The answer should consist of each line below that contains the word "levelgraph".

BEGIN

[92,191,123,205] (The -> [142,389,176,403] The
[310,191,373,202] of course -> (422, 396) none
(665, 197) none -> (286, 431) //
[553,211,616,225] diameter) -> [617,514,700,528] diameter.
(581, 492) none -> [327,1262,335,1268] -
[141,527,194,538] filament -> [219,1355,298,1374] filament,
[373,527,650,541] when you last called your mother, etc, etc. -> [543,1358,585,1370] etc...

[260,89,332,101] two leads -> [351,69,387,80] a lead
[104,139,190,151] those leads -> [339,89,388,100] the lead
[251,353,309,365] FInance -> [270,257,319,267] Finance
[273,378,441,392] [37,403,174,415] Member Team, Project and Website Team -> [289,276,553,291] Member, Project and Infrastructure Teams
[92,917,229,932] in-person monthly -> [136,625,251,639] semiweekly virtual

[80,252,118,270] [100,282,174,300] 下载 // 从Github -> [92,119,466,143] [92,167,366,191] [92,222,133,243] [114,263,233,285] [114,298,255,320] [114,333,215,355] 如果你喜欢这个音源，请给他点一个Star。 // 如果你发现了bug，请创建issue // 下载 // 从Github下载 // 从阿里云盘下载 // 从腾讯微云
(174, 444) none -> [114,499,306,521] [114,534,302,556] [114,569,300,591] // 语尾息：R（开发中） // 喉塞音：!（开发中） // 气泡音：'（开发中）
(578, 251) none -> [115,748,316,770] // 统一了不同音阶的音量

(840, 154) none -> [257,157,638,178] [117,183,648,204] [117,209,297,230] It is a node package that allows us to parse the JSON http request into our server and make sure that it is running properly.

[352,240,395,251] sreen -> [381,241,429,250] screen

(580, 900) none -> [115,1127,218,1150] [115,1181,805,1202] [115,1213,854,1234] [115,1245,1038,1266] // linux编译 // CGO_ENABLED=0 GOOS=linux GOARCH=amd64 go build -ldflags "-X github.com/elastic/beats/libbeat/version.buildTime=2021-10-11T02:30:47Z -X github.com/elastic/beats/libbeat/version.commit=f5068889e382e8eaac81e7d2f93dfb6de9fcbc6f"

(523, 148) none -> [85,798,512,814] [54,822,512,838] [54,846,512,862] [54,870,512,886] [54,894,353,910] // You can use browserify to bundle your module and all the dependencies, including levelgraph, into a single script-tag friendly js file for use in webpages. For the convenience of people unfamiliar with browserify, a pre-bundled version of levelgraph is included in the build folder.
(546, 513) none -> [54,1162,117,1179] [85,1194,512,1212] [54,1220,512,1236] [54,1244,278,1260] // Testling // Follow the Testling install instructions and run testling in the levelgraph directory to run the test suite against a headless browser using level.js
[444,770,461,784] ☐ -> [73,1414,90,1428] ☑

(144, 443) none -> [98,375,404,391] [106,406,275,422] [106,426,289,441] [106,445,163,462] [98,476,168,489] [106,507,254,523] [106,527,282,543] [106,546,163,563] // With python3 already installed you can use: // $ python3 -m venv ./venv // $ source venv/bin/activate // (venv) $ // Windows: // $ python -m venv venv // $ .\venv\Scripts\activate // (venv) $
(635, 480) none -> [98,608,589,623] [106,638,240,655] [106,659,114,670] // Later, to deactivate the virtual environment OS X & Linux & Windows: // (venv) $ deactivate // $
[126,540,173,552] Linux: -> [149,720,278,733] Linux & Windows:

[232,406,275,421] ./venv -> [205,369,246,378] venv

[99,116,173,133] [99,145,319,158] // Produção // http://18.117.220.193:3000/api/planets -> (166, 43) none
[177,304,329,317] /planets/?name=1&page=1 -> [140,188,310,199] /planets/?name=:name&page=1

END

# SOLUTION TO THIS TASK:
(523, 148) none -> [85,798,512,814] [54,822,512,838] [54,846,512,862] [54,870,512,886] [54,894,353,910] // You can use browserify to bundle your module and all the dependencies, including levelgraph, into a single script-tag friendly js file for use in webpages. For the convenience of people unfamiliar with browserify, a pre-bundled version of levelgraph is included in the build folder.
(546, 513) none -> [54,1162,117,1179] [85,1194,512,1212] [54,1220,512,1236] [54,1244,278,1260] // Testling // Follow the Testling install instructions and run testling in the levelgraph directory to run the test suite against a headless browser using level.js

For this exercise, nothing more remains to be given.